Social Media Mining with R

Note: this project is still in development.

In this project we will try to get data on a particular topic from Twitter. We will use this collection of tweets to estimate the moods of the tweets (using Natural Language Processing) and also map their locations. We will just barely scratch the surface on what is possible to do with the Twitter API. In future sessions we might also show who the most important people (influencers) are on this topic for example.

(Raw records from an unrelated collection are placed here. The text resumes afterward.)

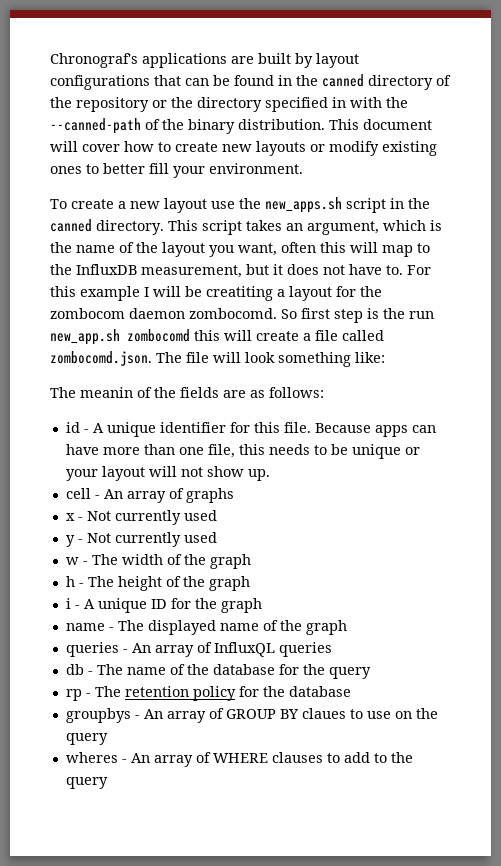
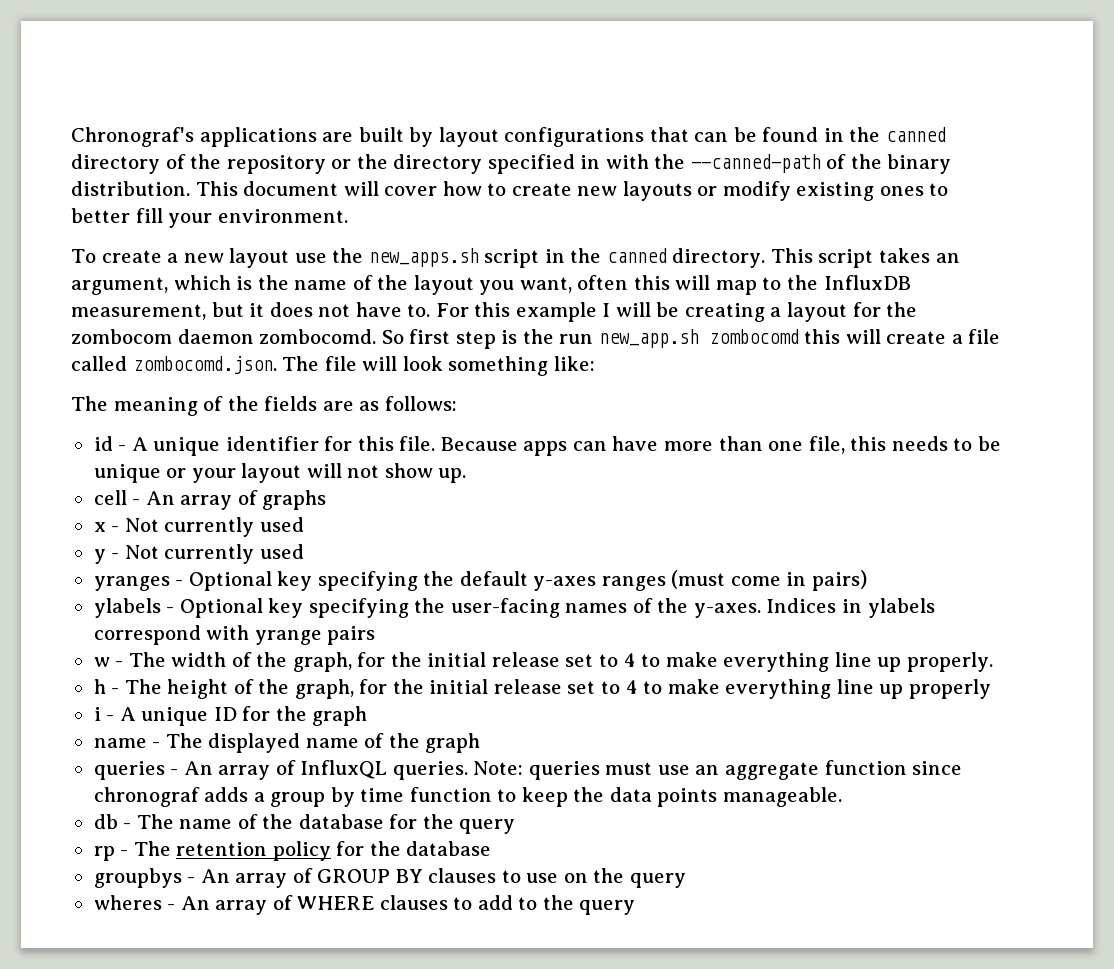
[206,286,273,301] creatiting -> [684,303,765,322] creating
[80,387,133,398] meanin -> [113,397,198,416] meaning
(217, 537) none -> [93,570,867,591] [93,598,935,618] [93,625,376,645] // yranges - Optional key specifying the default y-axes ranges (must come in pairs) // ylabels - Optional key specifying the user-facing names of the y-axes. Indices in ylabels correspond with yrange pairs
[209,554,251,569] graph -> [292,652,993,672] graph, for the initial release set to 4 to make everything line up properly.
[208,576,250,591] graph -> [294,679,991,699] graph, for the initial release set to 4 to make everything line up properly
[278,642,332,657] queries -> [392,760,963,780] [93,787,842,807] queries. Note: queries must use an aggregate function since chronograf adds a group by time function to keep the data points manageable.
[301,708,346,719] claues -> [428,868,497,883] clauses

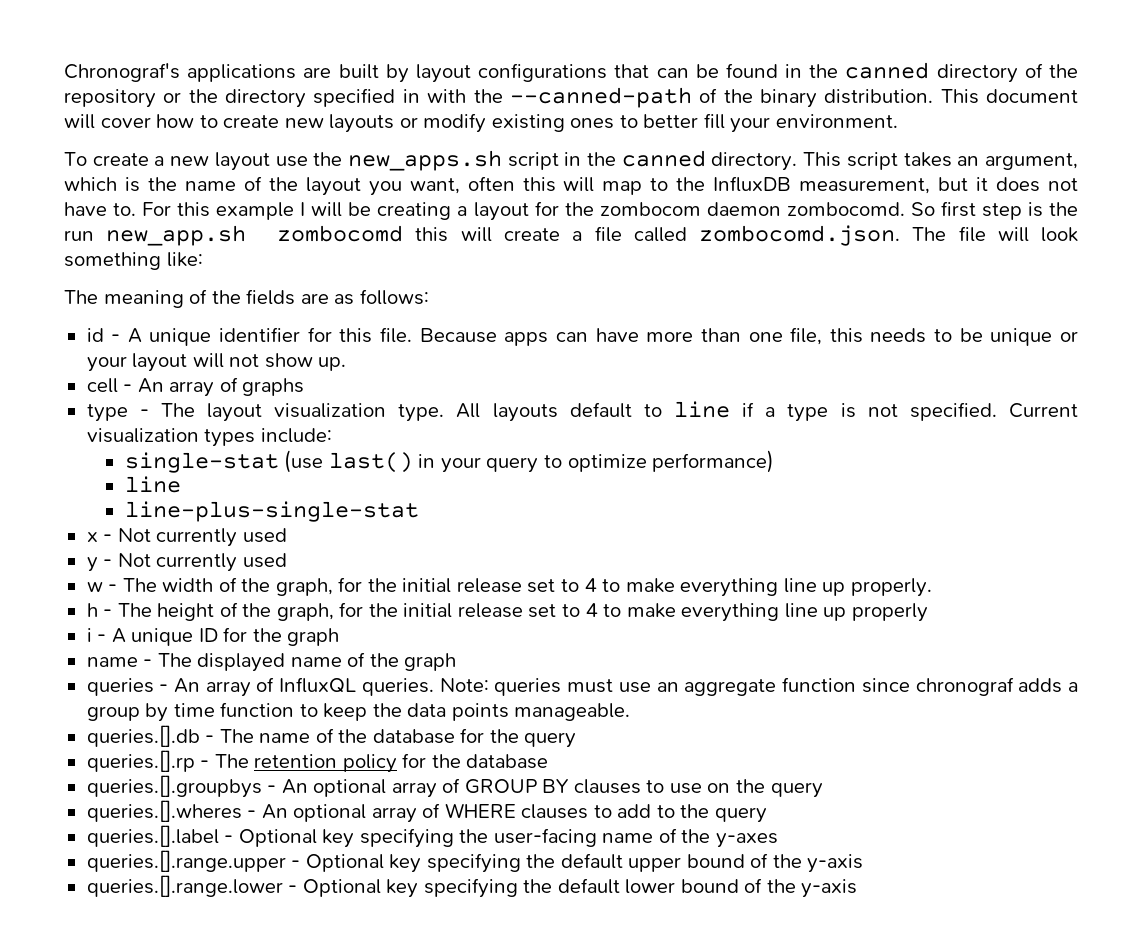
(327, 500) none -> [86,401,1078,422] [86,428,332,447] [124,450,775,473] [124,476,181,493] [124,501,419,522] // type - The layout visualization type. All layouts default to line if a type is not specified. Current visualization types include: // single-stat (use last() in your query to optimize performance) // line // line-plus-single-stat
[93,570,867,591] [93,598,935,618] [93,625,376,645] // yranges - Optional key specifying the default y-axes ranges (must come in pairs) // ylabels - Optional key specifying the user-facing names of the y-axes. Indices in ylabels correspond with yrange pairs -> (287, 560) none
[93,814,118,829] db -> [86,725,200,747] queries.[].db
[93,846,115,861] rp -> [86,750,195,772] queries.[].rp
[93,868,230,888] groupbys - An -> [86,775,387,798] queries.[].groupbys - An optional
[93,895,210,910] wheres - An -> [86,800,367,822] queries.[].wheres - An optional
(636, 907) none -> [86,825,778,848] [86,850,864,873] [86,875,858,898] // queries.[].label - Optional key specifying the user-facing name of the y-axes // queries.[].range.upper - Optional key specifying the default upper bound of the y-axis // queries.[].range.lower - Optional key specifying the default lower bound of the y-axis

Let’s start by loading a few dependencies.

library(twitteR)
library(knitr)
library(wordcloud)
library(tm)
library(RColorBrewer)
library(sentiment)
library(stringr)
library(dismo)
library(maps)
library(dplyr)
library(leaflet)
library(ggplot2)

After this we will authenticate. For this we can store our keys in the global environment in ~/.Rprofile, and then retrieve them with the Sys.getenv() function.

api_key <- Sys.getenv("api_key")
api_secret <- Sys.getenv("api_secret")
access_token <- Sys.getenv("access_token")
access_token_secret <- Sys.getenv("access_token_secret")
setup_twitter_oauth(api_key, api_secret, access_token, access_token_secret)

## [1] "Using direct authentication"

In the next code chunk we choose our topic of interest, and also set the number of tweets we need.

topic <- "bernie"
number_of_tweets <- 100

And then proceed with extracting the data based on the query.

tweets = searchTwitter(topic, n = number_of_tweets, lang = "en")
tweetFrame <- twListToDF(tweets)
tweets_text <- sapply(tweets, function(x) x$getText())
tweets_corpus <- Corpus(VectorSource(tweets_text))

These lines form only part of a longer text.